● ASSIGNED TASK
All lines holding the string "entre" should be copied from the data below.

● RAW DATA
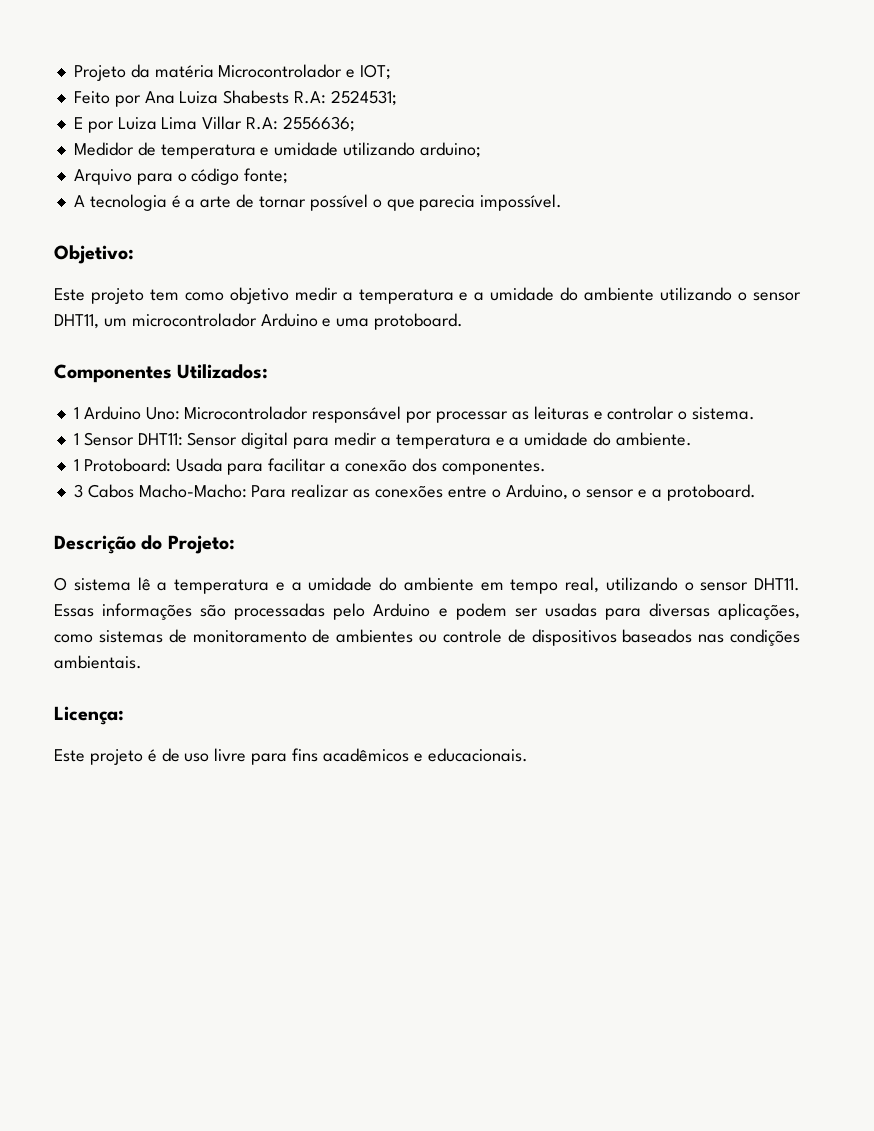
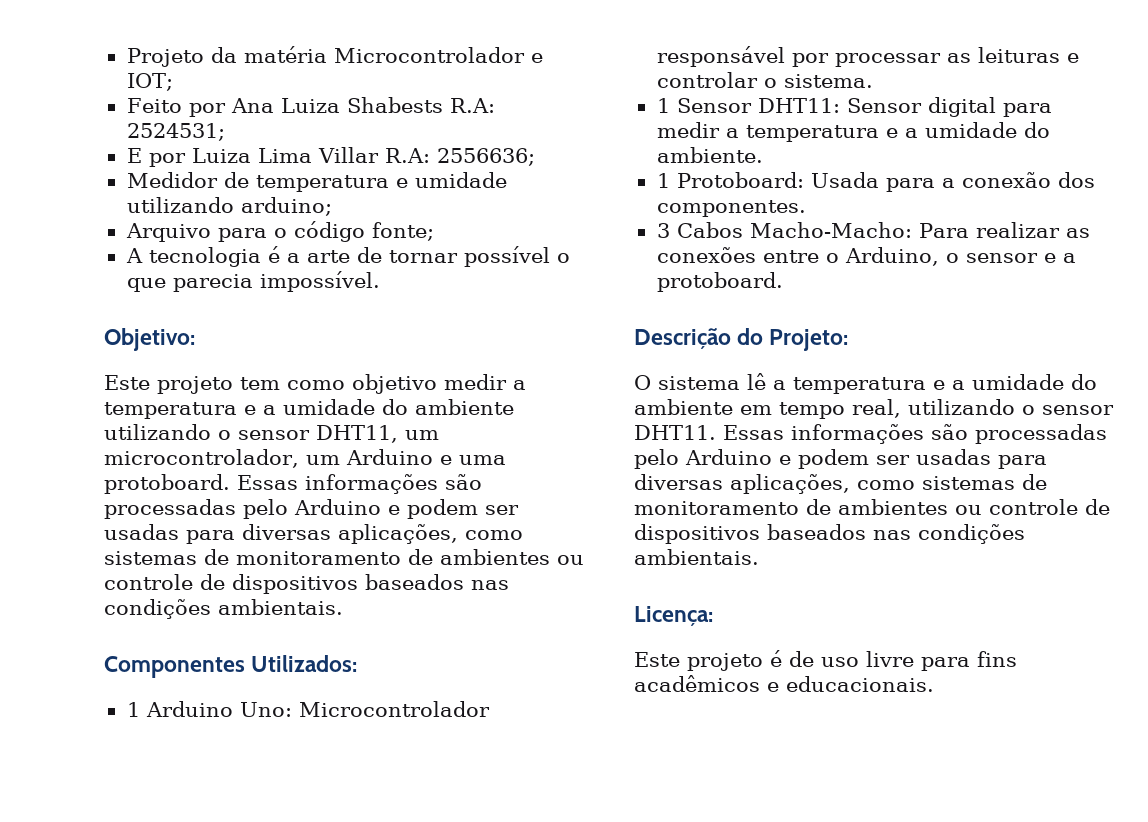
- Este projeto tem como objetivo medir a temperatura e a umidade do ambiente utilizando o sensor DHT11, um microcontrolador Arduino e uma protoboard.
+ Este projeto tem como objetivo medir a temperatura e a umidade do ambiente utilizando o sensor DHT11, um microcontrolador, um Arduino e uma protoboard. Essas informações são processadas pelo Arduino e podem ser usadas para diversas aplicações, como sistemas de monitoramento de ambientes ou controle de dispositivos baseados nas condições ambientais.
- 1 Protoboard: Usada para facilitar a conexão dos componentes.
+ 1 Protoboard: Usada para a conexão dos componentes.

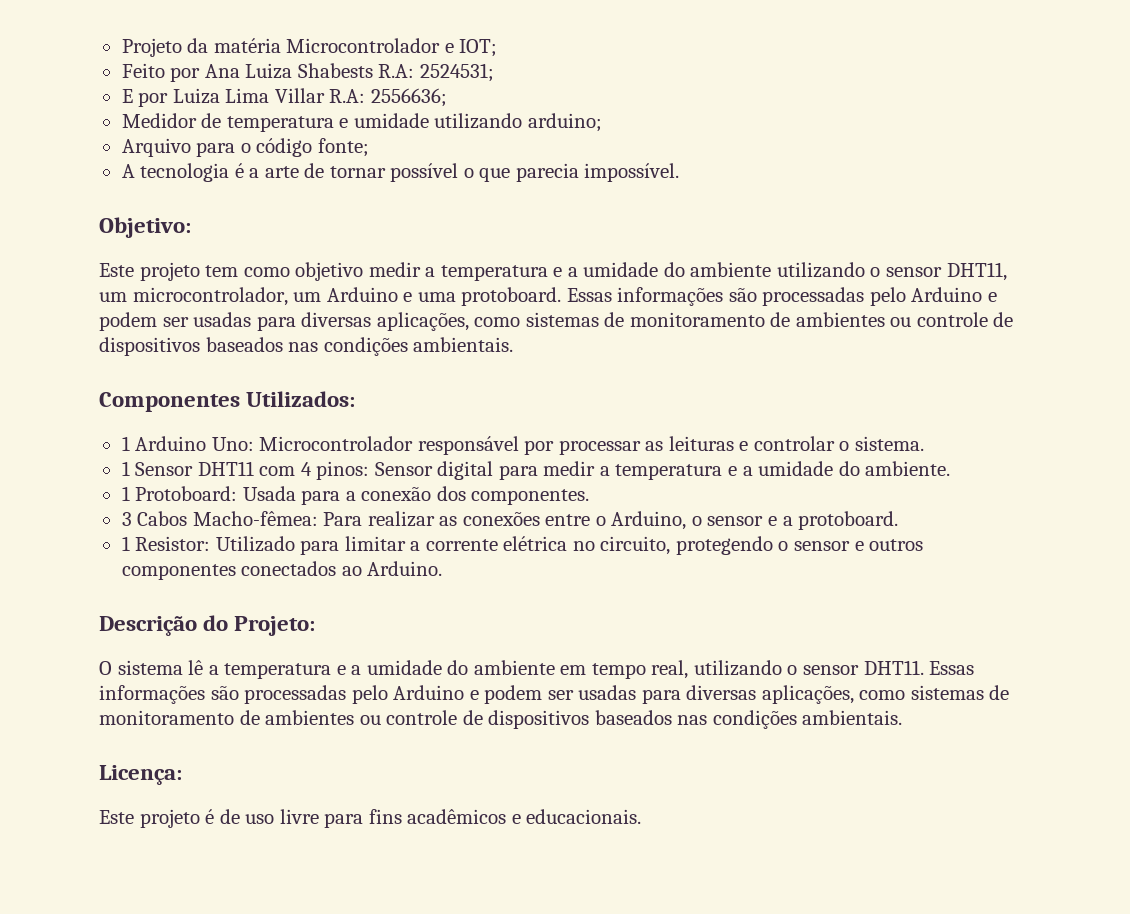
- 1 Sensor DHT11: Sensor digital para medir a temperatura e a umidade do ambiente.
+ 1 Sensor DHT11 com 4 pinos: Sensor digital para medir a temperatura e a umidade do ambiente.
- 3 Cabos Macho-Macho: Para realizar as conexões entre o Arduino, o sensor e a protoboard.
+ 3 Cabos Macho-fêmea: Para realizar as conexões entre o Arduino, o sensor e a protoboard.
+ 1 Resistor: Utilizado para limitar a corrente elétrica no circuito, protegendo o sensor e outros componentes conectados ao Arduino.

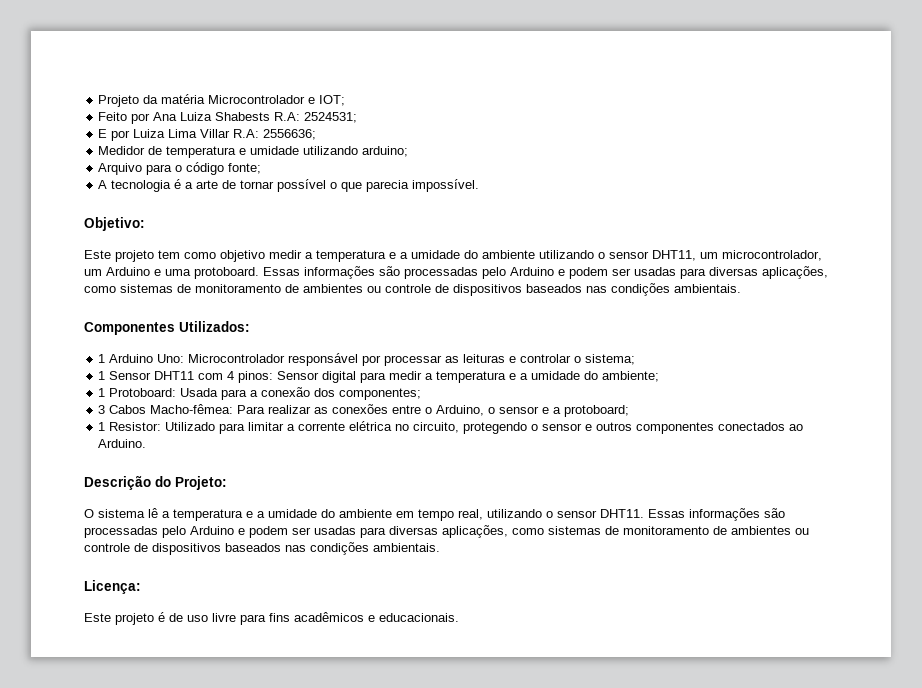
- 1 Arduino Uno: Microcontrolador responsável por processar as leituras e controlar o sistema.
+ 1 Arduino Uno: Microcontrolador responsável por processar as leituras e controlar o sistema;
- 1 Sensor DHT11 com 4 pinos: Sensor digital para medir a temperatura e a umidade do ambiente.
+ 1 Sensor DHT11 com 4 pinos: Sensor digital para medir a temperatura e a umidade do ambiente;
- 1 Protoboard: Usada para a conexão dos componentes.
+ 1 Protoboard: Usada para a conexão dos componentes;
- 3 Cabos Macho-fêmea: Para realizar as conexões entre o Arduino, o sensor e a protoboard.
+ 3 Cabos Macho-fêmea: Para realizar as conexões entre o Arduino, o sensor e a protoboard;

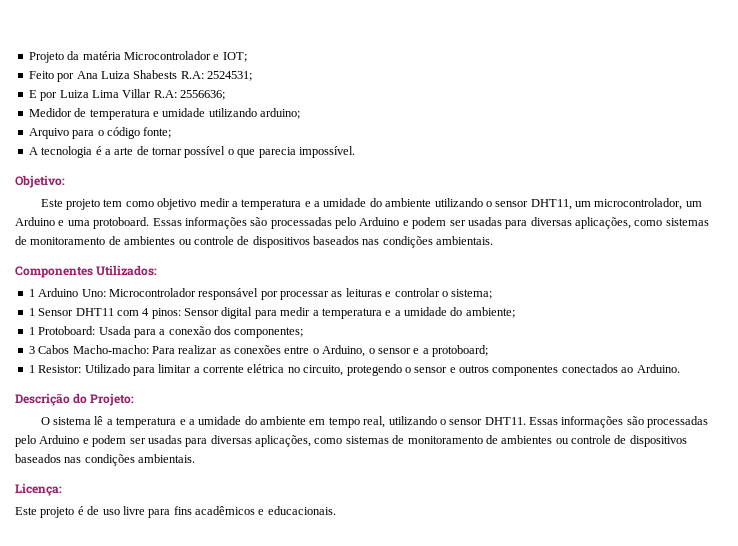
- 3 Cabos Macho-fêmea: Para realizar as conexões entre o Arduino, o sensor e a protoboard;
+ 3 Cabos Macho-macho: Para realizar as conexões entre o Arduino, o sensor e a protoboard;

● TASK RESULT
- 3 Cabos Macho-Macho: Para realizar as conexões entre o Arduino, o sensor e a protoboard.
+ 3 Cabos Macho-fêmea: Para realizar as conexões entre o Arduino, o sensor e a protoboard.
- 3 Cabos Macho-fêmea: Para realizar as conexões entre o Arduino, o sensor e a protoboard.
+ 3 Cabos Macho-fêmea: Para realizar as conexões entre o Arduino, o sensor e a protoboard;
- 3 Cabos Macho-fêmea: Para realizar as conexões entre o Arduino, o sensor e a protoboard;
+ 3 Cabos Macho-macho: Para realizar as conexões entre o Arduino, o sensor e a protoboard;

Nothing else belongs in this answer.